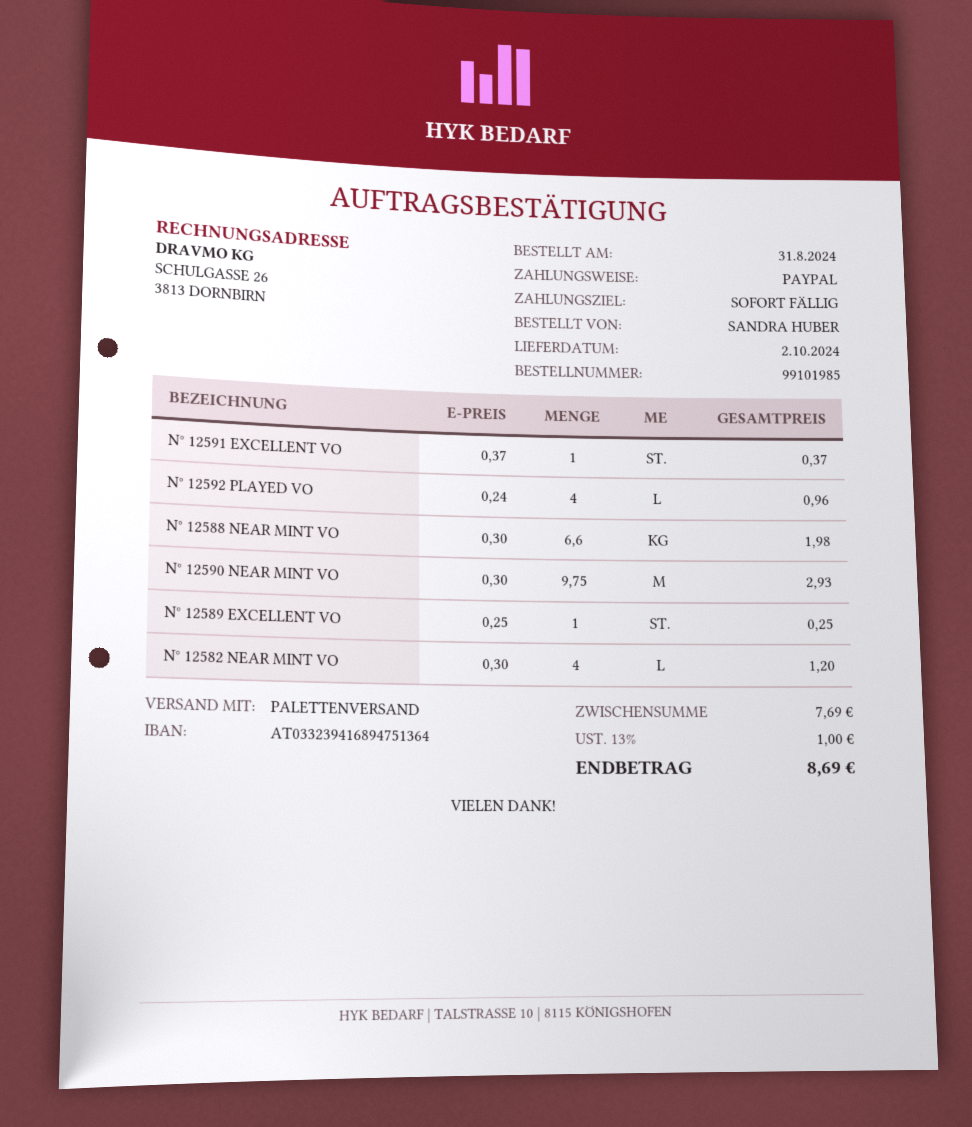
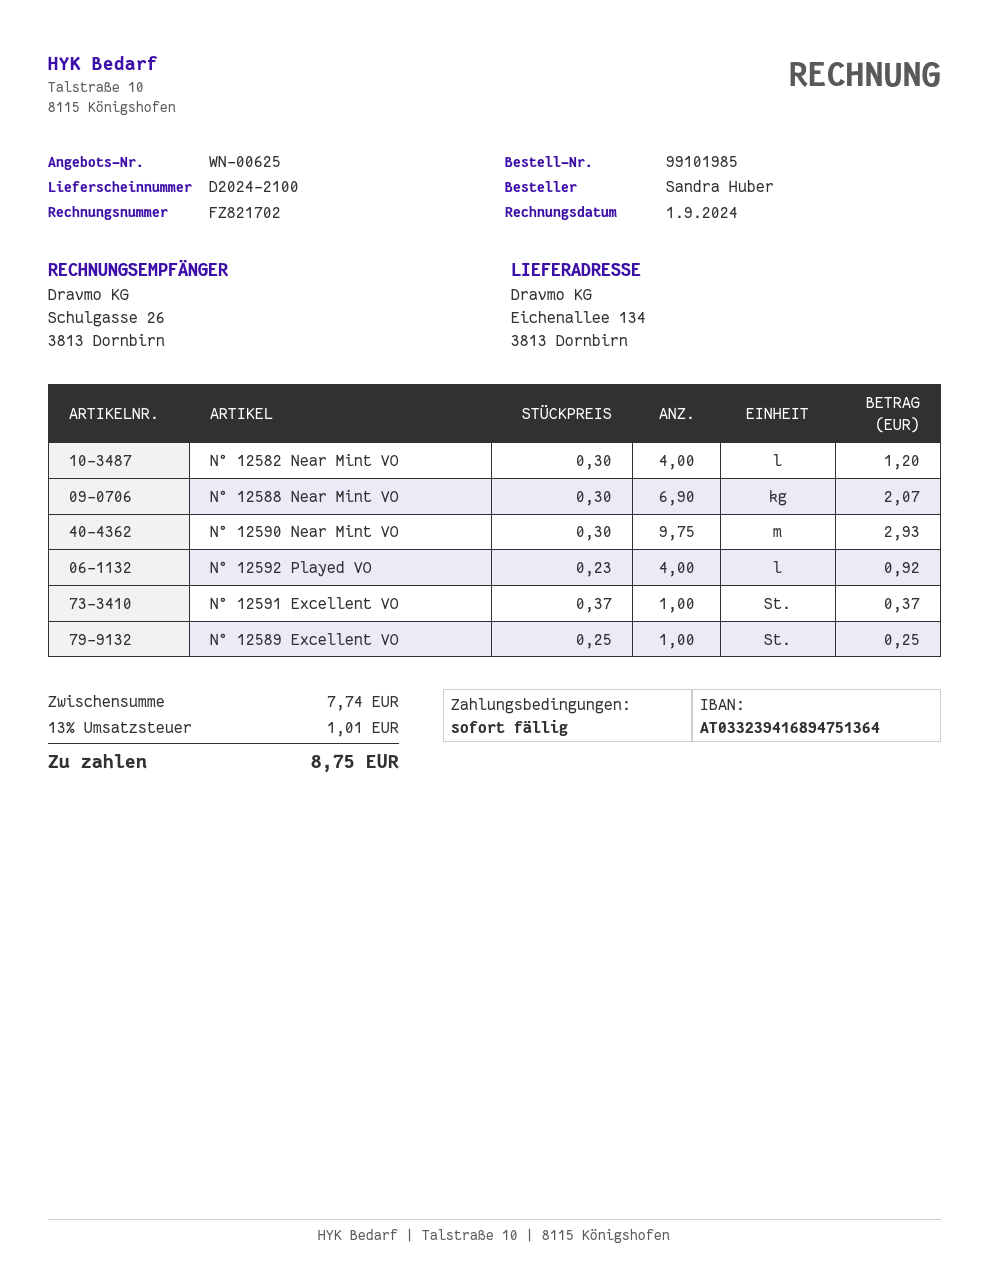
N° 12592 PLAYED VO: 4 x 0.24 = 0.96 -> 4 x 0.23 = 0.92
N° 12588 NEAR MINT VO: 6.6 x 0.30 = 1.98 -> 6.9 x 0.30 = 2.07
subtotal: 7.69 -> 7.74
tax: 13% = 1.00 -> 13% = 1.01
total: 8.69 -> 8.75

- **Task statement**: Word for word, repeat the data above with the pictures left out.

- **Output**:
N° 12592 PLAYED VO: 4 x 0.24 = 0.96 -> 4 x 0.23 = 0.92
N° 12588 NEAR MINT VO: 6.6 x 0.30 = 1.98 -> 6.9 x 0.30 = 2.07
subtotal: 7.69 -> 7.74
tax: 13% = 1.00 -> 13% = 1.01
total: 8.69 -> 8.75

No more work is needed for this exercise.